[Saved entries]
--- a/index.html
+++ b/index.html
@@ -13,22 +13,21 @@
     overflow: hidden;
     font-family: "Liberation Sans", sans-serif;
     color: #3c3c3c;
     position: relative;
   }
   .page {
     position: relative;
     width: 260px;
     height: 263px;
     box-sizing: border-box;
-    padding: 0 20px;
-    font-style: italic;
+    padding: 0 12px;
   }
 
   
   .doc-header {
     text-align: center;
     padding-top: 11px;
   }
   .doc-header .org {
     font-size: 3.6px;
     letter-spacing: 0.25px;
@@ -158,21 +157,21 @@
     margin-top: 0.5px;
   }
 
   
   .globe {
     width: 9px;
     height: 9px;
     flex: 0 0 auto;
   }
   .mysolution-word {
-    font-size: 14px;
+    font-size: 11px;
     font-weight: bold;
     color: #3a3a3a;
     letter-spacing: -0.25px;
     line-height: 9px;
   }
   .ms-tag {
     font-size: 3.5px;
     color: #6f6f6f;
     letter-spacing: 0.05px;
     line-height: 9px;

==

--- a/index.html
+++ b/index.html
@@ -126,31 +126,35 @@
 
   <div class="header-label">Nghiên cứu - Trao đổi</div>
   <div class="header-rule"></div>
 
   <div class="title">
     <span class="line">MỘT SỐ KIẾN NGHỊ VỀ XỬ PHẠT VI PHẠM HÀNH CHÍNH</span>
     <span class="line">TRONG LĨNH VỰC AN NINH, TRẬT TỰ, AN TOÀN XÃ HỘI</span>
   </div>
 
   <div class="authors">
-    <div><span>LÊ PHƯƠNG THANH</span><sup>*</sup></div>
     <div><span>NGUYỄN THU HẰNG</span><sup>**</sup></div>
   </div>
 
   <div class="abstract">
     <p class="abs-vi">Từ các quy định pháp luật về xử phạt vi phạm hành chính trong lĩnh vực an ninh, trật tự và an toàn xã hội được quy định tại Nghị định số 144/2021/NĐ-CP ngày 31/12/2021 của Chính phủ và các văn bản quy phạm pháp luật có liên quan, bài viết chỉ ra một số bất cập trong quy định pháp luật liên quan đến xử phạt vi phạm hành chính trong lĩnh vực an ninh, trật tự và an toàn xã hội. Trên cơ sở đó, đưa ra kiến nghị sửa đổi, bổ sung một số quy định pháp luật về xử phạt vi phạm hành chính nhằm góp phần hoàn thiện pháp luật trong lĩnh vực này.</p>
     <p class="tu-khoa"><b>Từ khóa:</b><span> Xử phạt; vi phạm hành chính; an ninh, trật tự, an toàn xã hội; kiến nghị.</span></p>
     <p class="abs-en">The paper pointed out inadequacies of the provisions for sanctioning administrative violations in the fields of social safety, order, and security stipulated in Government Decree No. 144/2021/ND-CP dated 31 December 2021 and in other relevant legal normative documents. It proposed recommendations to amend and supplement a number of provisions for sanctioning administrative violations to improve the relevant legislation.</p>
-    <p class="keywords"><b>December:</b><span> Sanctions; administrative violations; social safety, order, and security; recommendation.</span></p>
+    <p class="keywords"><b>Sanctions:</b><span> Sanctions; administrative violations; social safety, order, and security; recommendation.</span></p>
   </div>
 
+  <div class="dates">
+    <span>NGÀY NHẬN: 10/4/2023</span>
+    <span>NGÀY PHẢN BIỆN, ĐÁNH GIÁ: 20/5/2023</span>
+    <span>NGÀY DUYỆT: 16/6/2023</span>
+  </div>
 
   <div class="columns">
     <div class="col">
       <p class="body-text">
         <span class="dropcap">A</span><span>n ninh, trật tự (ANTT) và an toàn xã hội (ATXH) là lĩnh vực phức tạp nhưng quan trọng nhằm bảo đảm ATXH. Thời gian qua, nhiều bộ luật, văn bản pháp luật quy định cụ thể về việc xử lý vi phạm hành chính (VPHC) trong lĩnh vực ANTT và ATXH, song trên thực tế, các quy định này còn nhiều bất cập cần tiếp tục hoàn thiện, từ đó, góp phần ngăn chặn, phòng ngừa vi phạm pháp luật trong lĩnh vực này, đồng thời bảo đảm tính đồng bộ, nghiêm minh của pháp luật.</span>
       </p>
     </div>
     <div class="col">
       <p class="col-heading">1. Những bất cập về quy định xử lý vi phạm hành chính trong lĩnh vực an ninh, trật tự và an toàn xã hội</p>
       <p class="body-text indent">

---

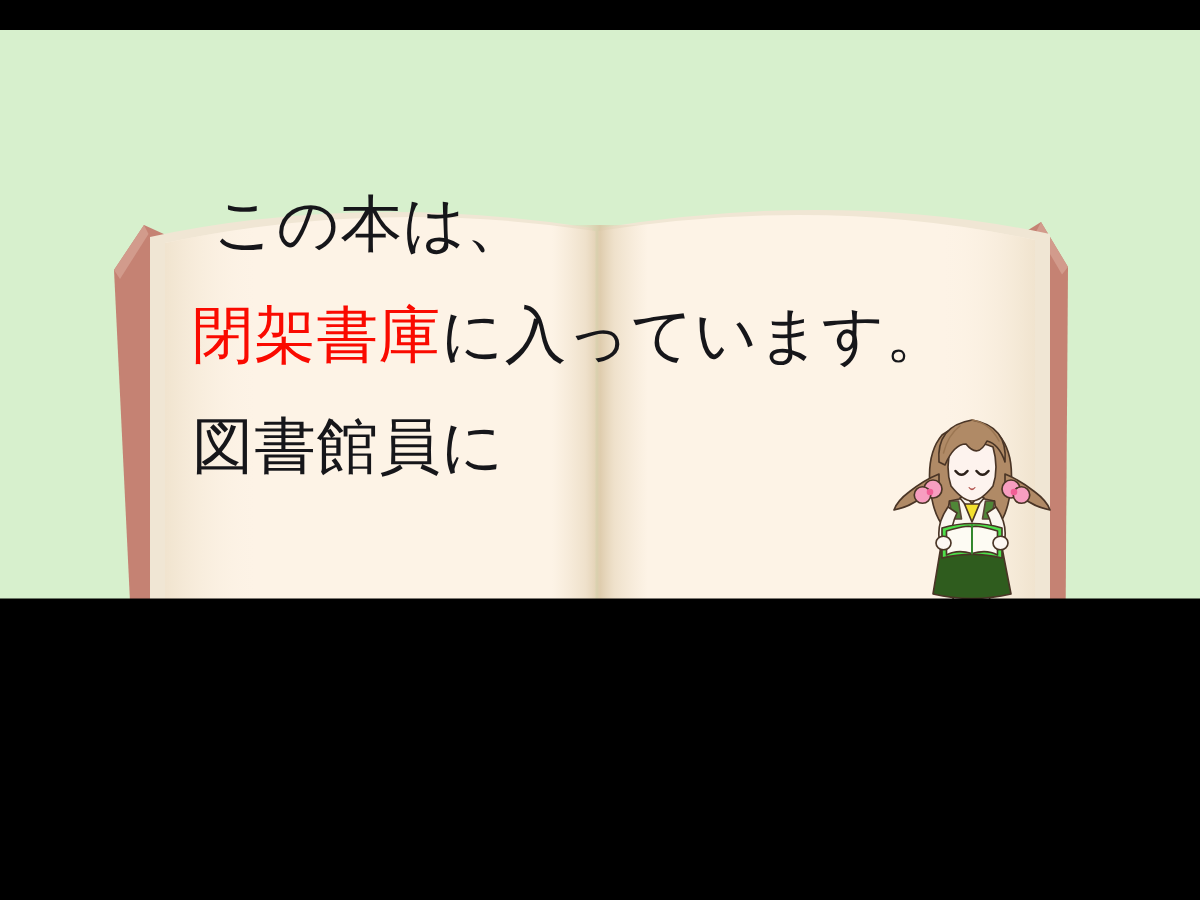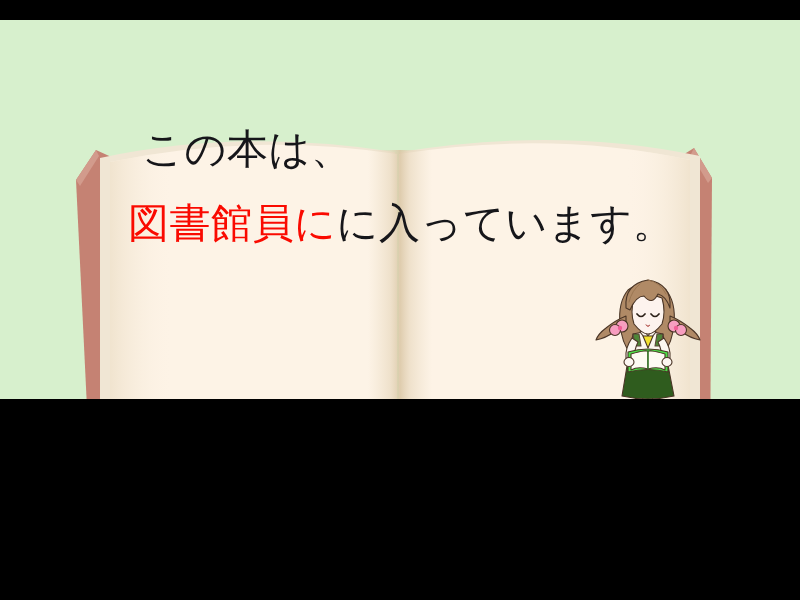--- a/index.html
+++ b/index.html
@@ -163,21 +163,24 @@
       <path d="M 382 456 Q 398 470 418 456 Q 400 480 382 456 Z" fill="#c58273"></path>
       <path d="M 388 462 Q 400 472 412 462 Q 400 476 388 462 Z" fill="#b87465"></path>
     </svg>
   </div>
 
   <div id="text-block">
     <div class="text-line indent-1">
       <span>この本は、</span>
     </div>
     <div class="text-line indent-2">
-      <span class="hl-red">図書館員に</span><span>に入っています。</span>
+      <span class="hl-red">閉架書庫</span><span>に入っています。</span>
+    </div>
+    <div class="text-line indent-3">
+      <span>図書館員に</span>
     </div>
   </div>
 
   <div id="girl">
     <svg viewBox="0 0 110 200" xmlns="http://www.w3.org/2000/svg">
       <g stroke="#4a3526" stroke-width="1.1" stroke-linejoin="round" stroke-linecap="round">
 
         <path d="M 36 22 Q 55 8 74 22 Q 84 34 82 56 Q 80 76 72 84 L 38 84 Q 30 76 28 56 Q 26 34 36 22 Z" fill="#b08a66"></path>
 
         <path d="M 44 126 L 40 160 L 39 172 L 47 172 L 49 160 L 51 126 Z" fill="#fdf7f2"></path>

- DIRECTIONS FOR THIS TASK: Filter the records above for lines with "size".

- COMPLETED TASK:
     font-size: 3.6px;
-    font-size: 14px;
+    font-size: 11px;
     font-size: 3.5px;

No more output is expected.